AMY: Hey, everybody! Welcome to another Lost Ladies of Lit mini episode! I’m Amy Helmes.
KIM: And I’m Kim Askew. Last week we had the privilege of speaking to Hilma Wolitzer about her wonderful short story collection Today a Woman Went Mad in the Supermarket, and this idea of writing that speaks honestly about the experience of being a wife and mother really got us thinking.
AMY: Yeah, and there were actually a few moments of discussion with Wolitzer that we didn’t have space to include last week but that really speaks to this. Let’s roll some of that audio.

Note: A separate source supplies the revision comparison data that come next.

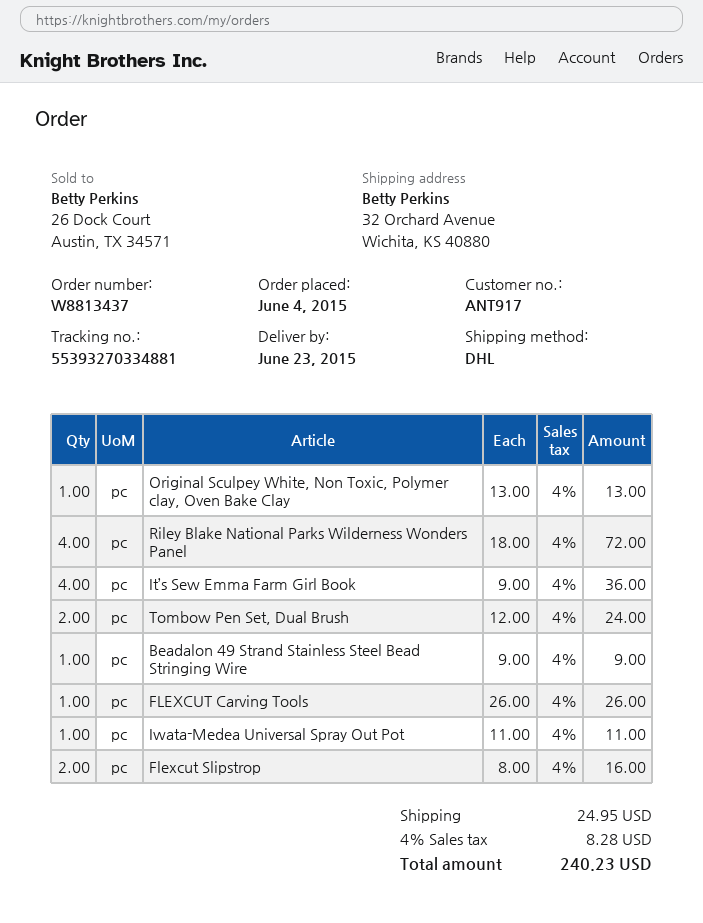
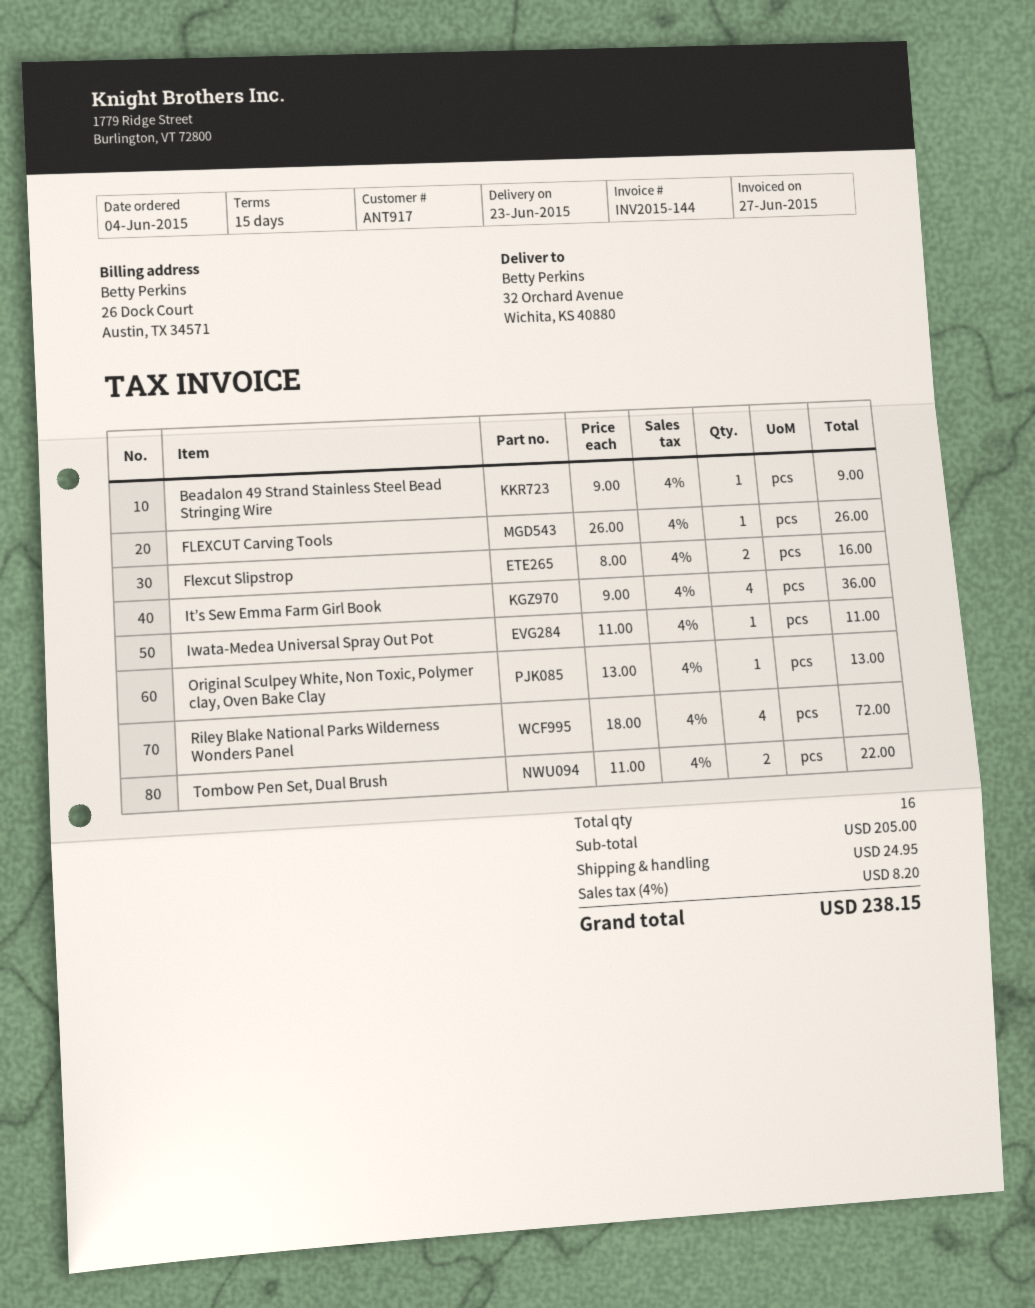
Tombow Pen Set, Dual Brush: 2 x 12.00 = 24.00 -> 2 x 11.00 = 22.00
tax: 4% = 8.28 -> 4% = 8.20
total: 240.23 -> 238.15

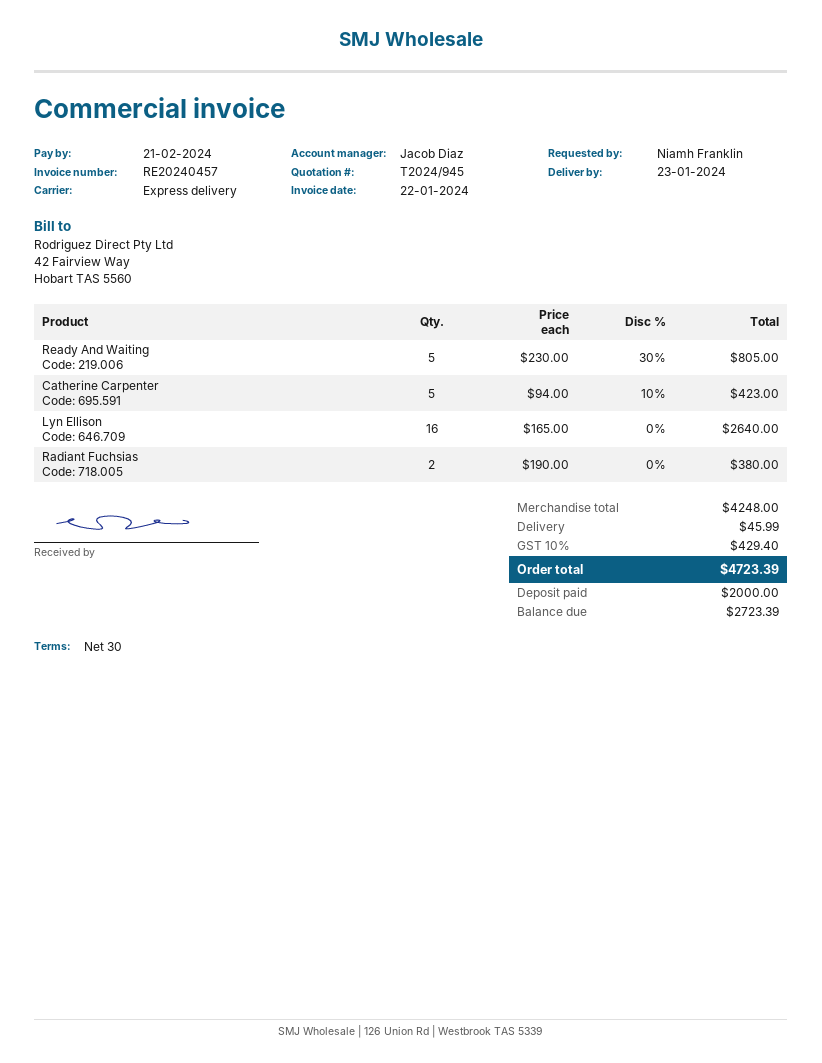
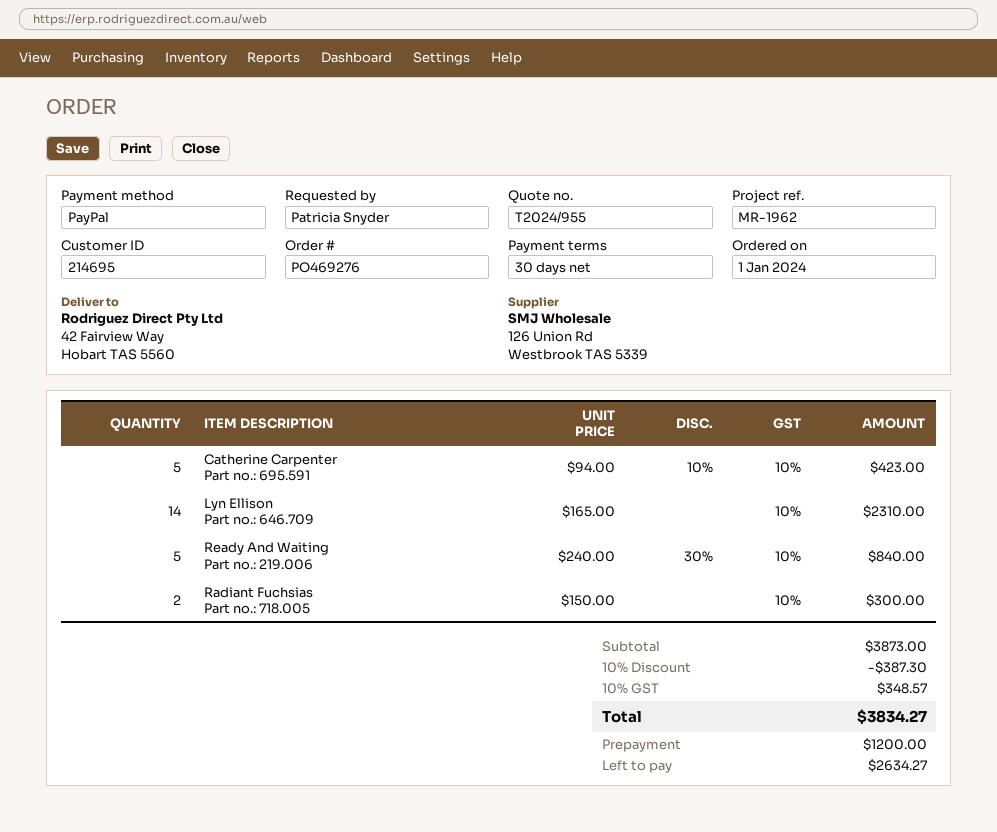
quote number: T2024/945 -> T2024/955
ordered by: Niamh Franklin -> Patricia Snyder
Ready And Waiting: 5 x 230.00 - 30% = 805.00 -> 5 x 240.00 - 30% = 840.00
Lyn Ellison: 16 x 165.00 = 2640.00 -> 14 x 165.00 = 2310.00
Radiant Fuchsias: 2 x 190.00 = 380.00 -> 2 x 150.00 = 300.00
subtotal: 4248.00 -> 3873.00
discount: none -> 10% = 387.30
shipping: 45.99 -> none
tax: 10% = 429.40 -> 10% = 348.57
total: 4723.39 -> 3834.27
deposit: 2000.00 -> 1200.00
balance: 2723.39 -> 2634.27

HILMA: “And somebody, and now I’m blocking another name, who said, “If women ever told the truth about their lives the world would shatter.” and women telling these truths, the world isn’t shattering. People are listening and accepting it. Rachel Cusk’s book about Motherhood – I love that book. It starts out about childbirth, but it’s not really about childbirth. It’s about raising this stranger who demands all your time and all your attention and how your life is altered by this. And it goes on and on and on, as you said. It’s never ending. Which is also wonderful.”
AMY: So that quote she initially referenced is actually from a lost lady of lit. Her name is Murial Rukeyser, if I’m saying that correctly, and she wrote: “What would happen if one woman told the truth about her life? The world would split open.” That’s from a poem she published in 1968, so kind of around the time Wolitzer’s stories were first being published, in fact.
KIM: Yeah, and it’s so perfect that she brought that up in relation to Rachel Cusk’s memoir about motherhood (that book is called A Life’s Work) because it basically does just that. It told the truth about her life and, in some sense, at least to the critical world and the people who were paying attention to it, split apart in some ways. Cusk’s book is beautiful, and funny and smart and it doesn’t pull any punches when it comes to describing how hard childrearing can be--how much it can take from you on all levels, physical, emotional, and career-wise. But also how wonderful and amazing it is at the same time. She wrote it when her children were very young, so she was in that super exhausting, particularly alienating period of motherhood, if you know what I’m talking about.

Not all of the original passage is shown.